But now all of Apple’s clean power farms are fully constructed, connected to the grid, generating clean power, and — as I was happy to see — very visible from public areas. The 100-acre, 20 megawatt (MW) solar farm across the street from Apple’s data center was finished in 2012, and even cars on the highway next to the huge area of land can’t help but catch sporadic glimpses of panels when quickly driving by.

Adjacent to Apple’s data center is a 10 MW fuel cell farm, which uses fuel cells from Silicon Valley company Bloom Energy and which has been providing energy since earlier this year. Fuel cells are devices that use a chemical reaction to create electricity from a fuel like natural gas (or in Apple’s case biogas) and oxygen.

Apple’s second 20 MW solar panel farm, which is about 15 miles away from the data center near the town of Conover, North Carolina, is also up and running. All told, the three facilities are creating 50 MW of power, which is about 10 MW more than what Apple’s data center uses. Because of state laws, the energy is being pumped into the power grid, and Apple then uses the energy it needs from the grid. But this setup also means Apple doesn’t need large batteries, or other forms of energy storage, to keep the power going when the sun goes down and its solar panels stop producing electricity.

The solar farms

Apple's solar farm next to its data center in Maiden, North Carolina
Apple’s solar farm next to its data center in Maiden, North Carolina

Apple’s solar panel farms were built and are operated by Bay Area company SunPower. SunPower manufacturers high-efficient solar panels, solar panel trackers and also develops solar panel projects like Apple’s. The solar farm across from the data center has over 50,000 panels on 100 acres, and it took about a year to build the entire thing.

Each solar panel on Apple’s farms has a microcontroller on its back, and the panels are attached to long, large trackers (the steel poles in the picture).
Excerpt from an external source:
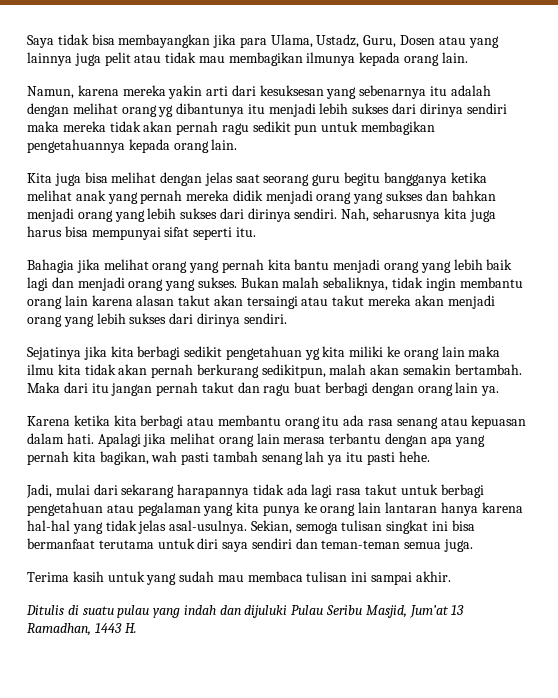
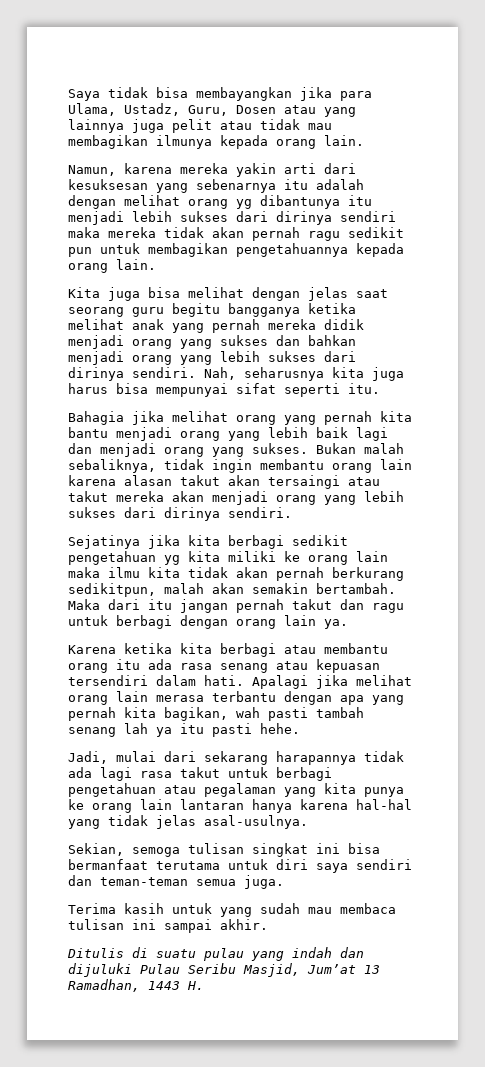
[294,382,322,393] buat -> [68,615,108,626] untuk
(527, 422) none -> [68,675,148,686] tersendiri
(248, 527) none -> (308, 822) //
During the day, the computers automatically and gradually tilt the solar panels so that the face of the panels follow the sun throughout the day. The above picture was taken in the late morning, so by the end of the day, the panels will have completely rotated to face where I was standing. The trackers used are single-axis trackers, which basically means they are less complex and less expensive than more precise dual-axis trackers.

North Carolina isn’t exactly the sunniest place. During my visit it was quite cloudy, as you can see in the pictures. During the winter months — from October to February — when the sun is less bright in the sky, Apple’s solar farms are no doubt generating less energy than they are during the peak summer months.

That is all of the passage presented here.